An Encounter with the Milky Way
- Ian Dickinson
- Dec 11, 2025
- 2 min read
The Thing in the Sky
There is a reason the Milky Way features so prominently in my book and as a symbol for everything I do. To me, it represents not only wonder but also everything that is wrong with the modern world.
On January 17th, 1994, a massive earthquake struck Los Angeles, plunging the city into darkness. With the power grid down, the night sky revealed itself in full. The 911 lines were flooded with calls reporting a strange silver streak overhead. Many believed it was a sign of alien interference. In truth, it was the Milky Way—something so ordinary, yet so extraordinary, that most people in the developed world had never seen it before.
A Hierarchy of Consciousness
There is a hierarchy to our physical existence: house → town → country → earth → solar system → galaxy → universe. How far your awareness extends along this path, I believe, says something about how enlightened you are. Yes, it may sound like an arrogant oversimplification, but there is a kernel of truth here.
Not being familiar with the Milky Way as a portal to the larger universe is not anyone’s fault. People are born into cities, surrounded by lights that drown out the stars. Civilization depends on those lights. Yet the cost is profound: we lose the sky, and with it, a sense of scale.
Confronting the Universe
To truly confront the universe requires preparation. You need to know what you are seeing. The people in Los Angeles who mistook the Milky Way for alien ships suffered from a consciousness‑limiting affliction: a lack of basic scientific knowledge. Despite decades of supposed educational progress, cosmological literacy remains stagnant.
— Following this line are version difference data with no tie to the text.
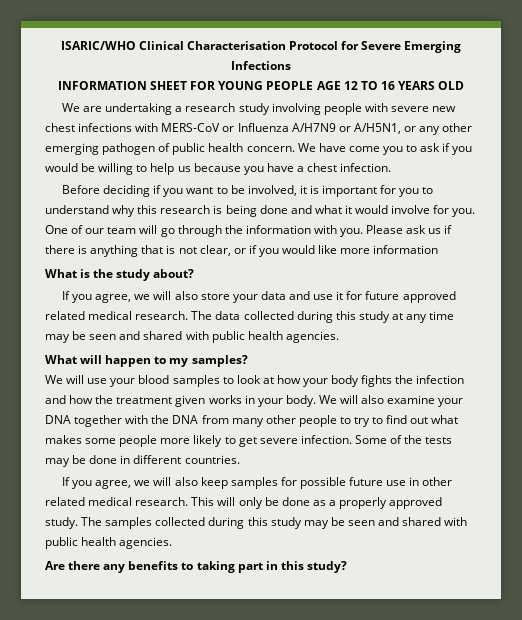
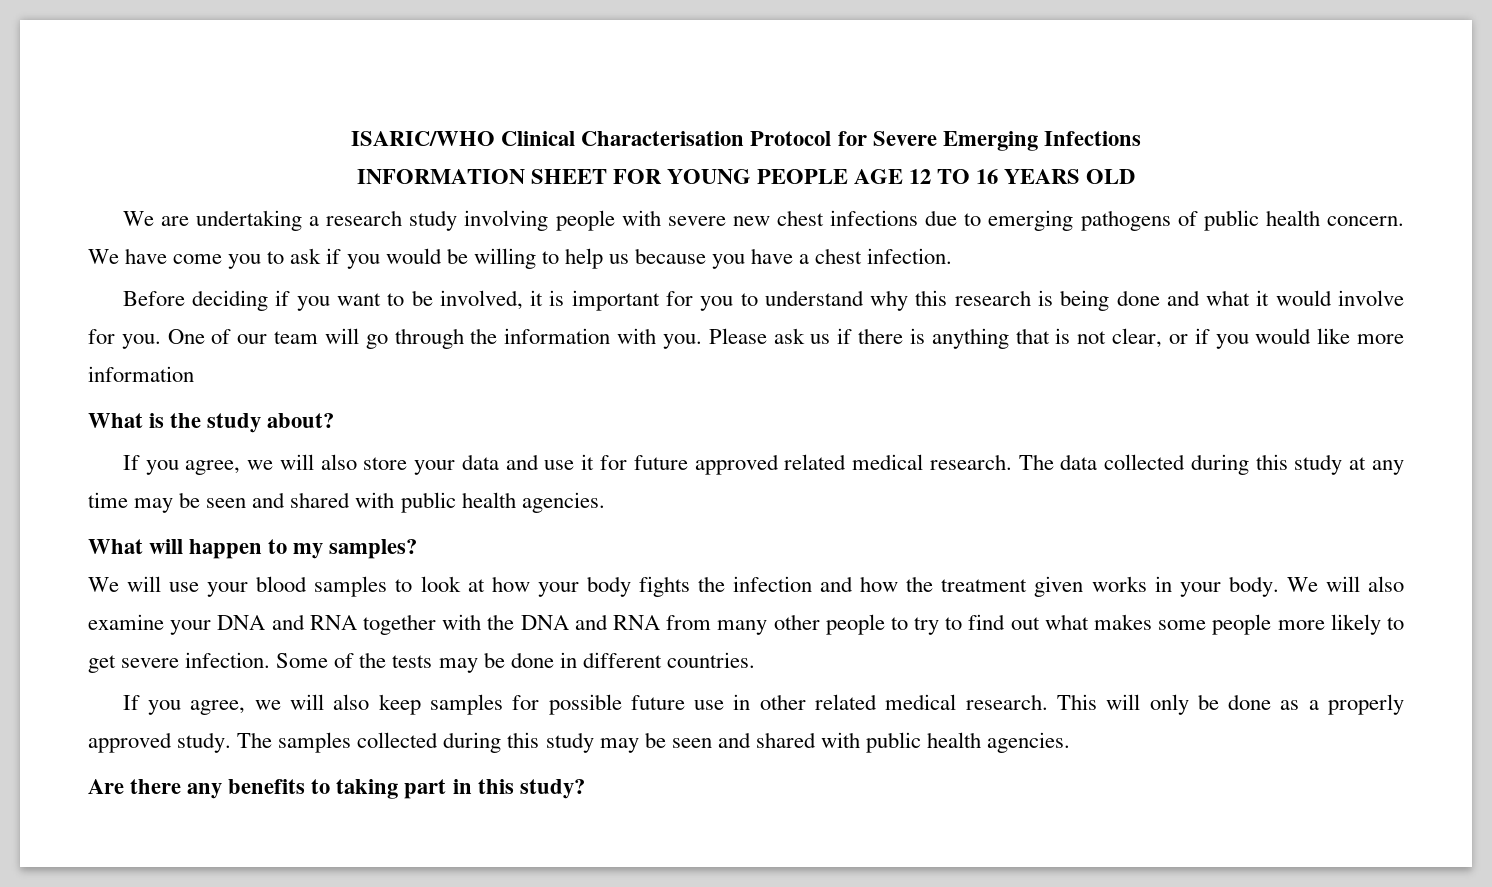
- We are undertaking a research study involving people with severe new chest infections with MERS-CoV or Influenza A/H7N9 or A/H5N1, or any other emerging pathogen of public health concern.
+ We are undertaking a research study involving people with severe new chest infections due to emerging pathogens of public health concern.
- We will also examine your DNA together with the DNA from many other people to try to find out what makes some people more likely to get severe infection.
+ We will also examine your DNA and RNA together with the DNA and RNA from many other people to try to find out what makes some people more likely to get severe infection.

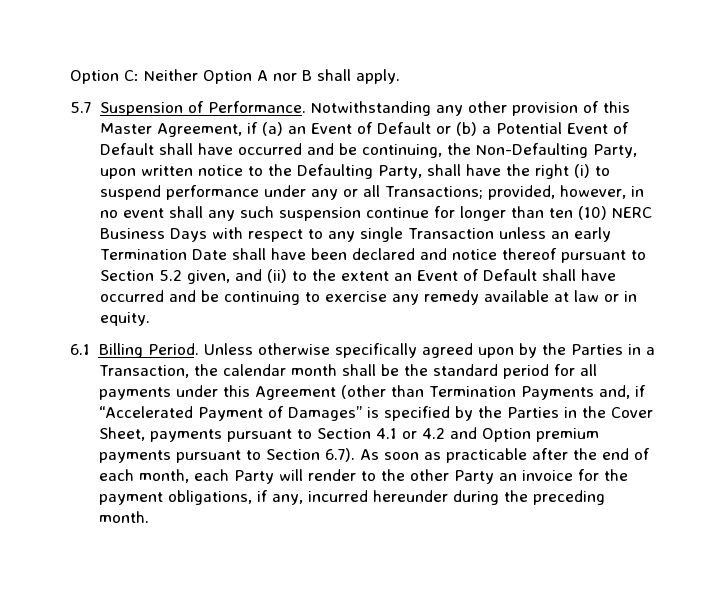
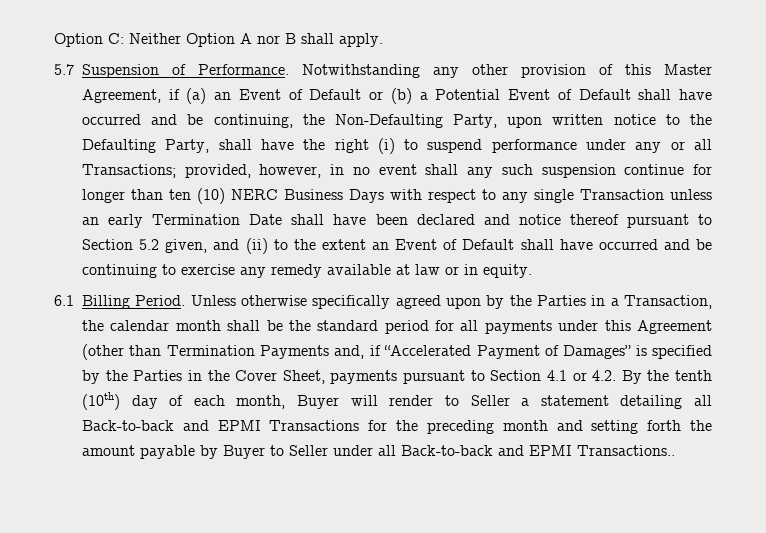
- Unless otherwise specifically agreed upon by the Parties in a Transaction, the calendar month shall be the standard period for all payments under this Agreement (other than Termination Payments and, if “Accelerated Payment of Damages” is specified by the Parties in the Cover Sheet, payments pursuant to Section 4.1 or 4.2 and Option premium payments pursuant to Section 6.7). As soon as practicable after the end of each month, each Party will render to the other Party an invoice for the payment obligations, if any, incurred hereunder during the preceding month.
+ Unless otherwise specifically agreed upon by the Parties in a Transaction, the calendar month shall be the standard period for all payments under this Agreement (other than Termination Payments and, if “Accelerated Payment of Damages” is specified by the Parties in the Cover Sheet, payments pursuant to Section 4.1 or 4.2. By the tenth (10th) day of each month, Buyer will render to Seller a statement detailing all Back-to-back and EPMI Transactions for the preceding month and setting forth the amount payable by Buyer to Seller under all Back-to-back and EPMI Transactions..

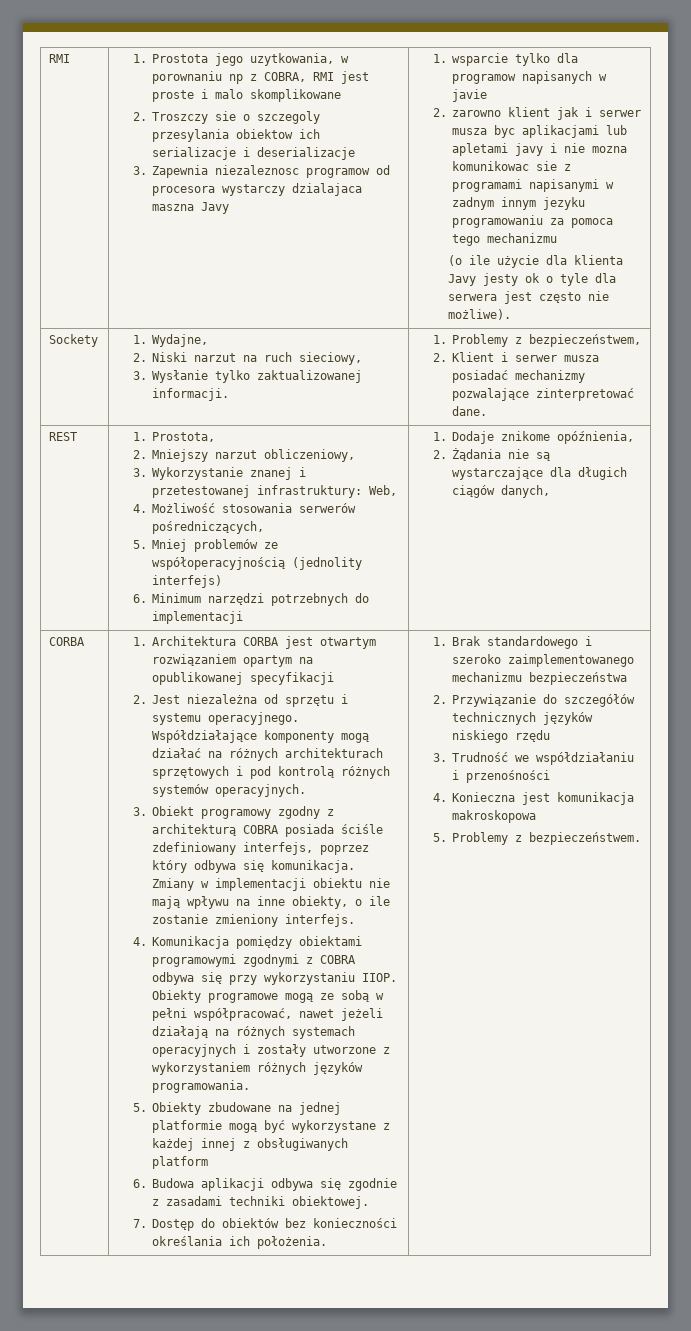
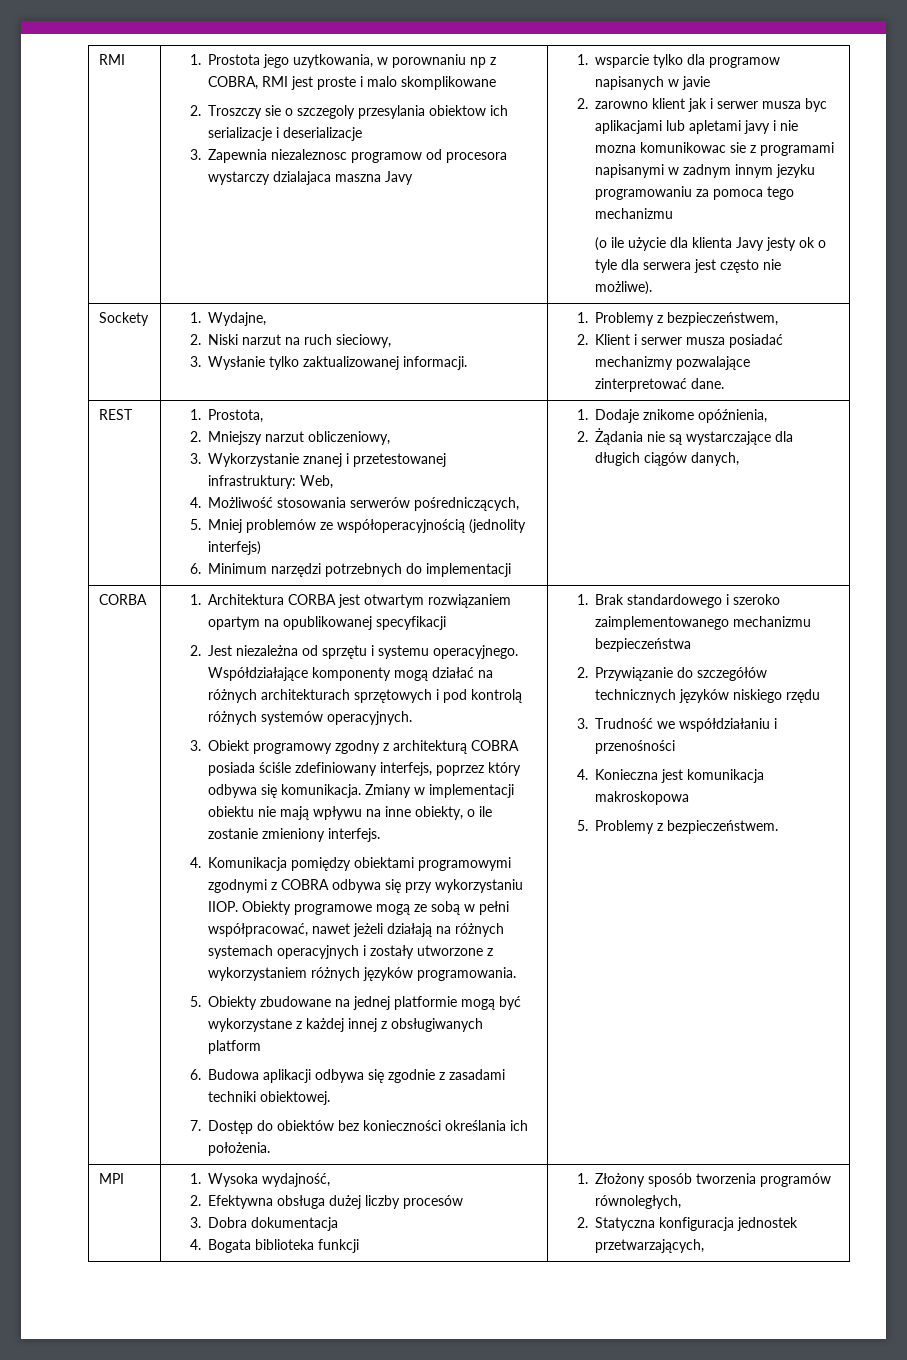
+ MPI | 1. Wysoka wydajność,
+ 2. Efektywna obsługa dużej liczby procesów
+ 3. Dobra dokumentacja
+ 4. Bogata biblioteka funkcji | 1. Złożony sposób tworzenia programów równoległych,
+ 2. Statyczna konfiguracja jednostek przetwarzających,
his is all a buildup to what I call the first encounter with the universe. To stand beneath the Milky Way, fully aware of what it is, transforms confusion into awe. Imagine it: you are standing on a rocky planet, orbiting a medium‑sized star, inside a disc containing 400 billion stars. That knowledge is the key that unlocks wonder.
My First Encounter
I remember the first time I saw the Milky Way clearly. It wasn’t a streak of silver or an alien ship—it was a river of stars, flowing across the sky like a story written in light. That night changed me. It gave me scale, humility, belonging. And once you’ve had that encounter, you carry it with you forever.
When I am in Newfoundland, on my little patch of country, I monitor the cloud cover and moon phases in anticipation of the perfect nexus: a clear sky and a new moon. As the sun sets and night arrives, my heart pounds with anticipation. The image on the cover of my book The Journey Home was taken on such a night.
A Wish for Humanity
My wish for humanity is simple: that everyone could have the same life‑altering transformation. To stand beneath the Milky Way, to feel both small and infinite, is to awaken to the universe. Once you get it, it never leaves you.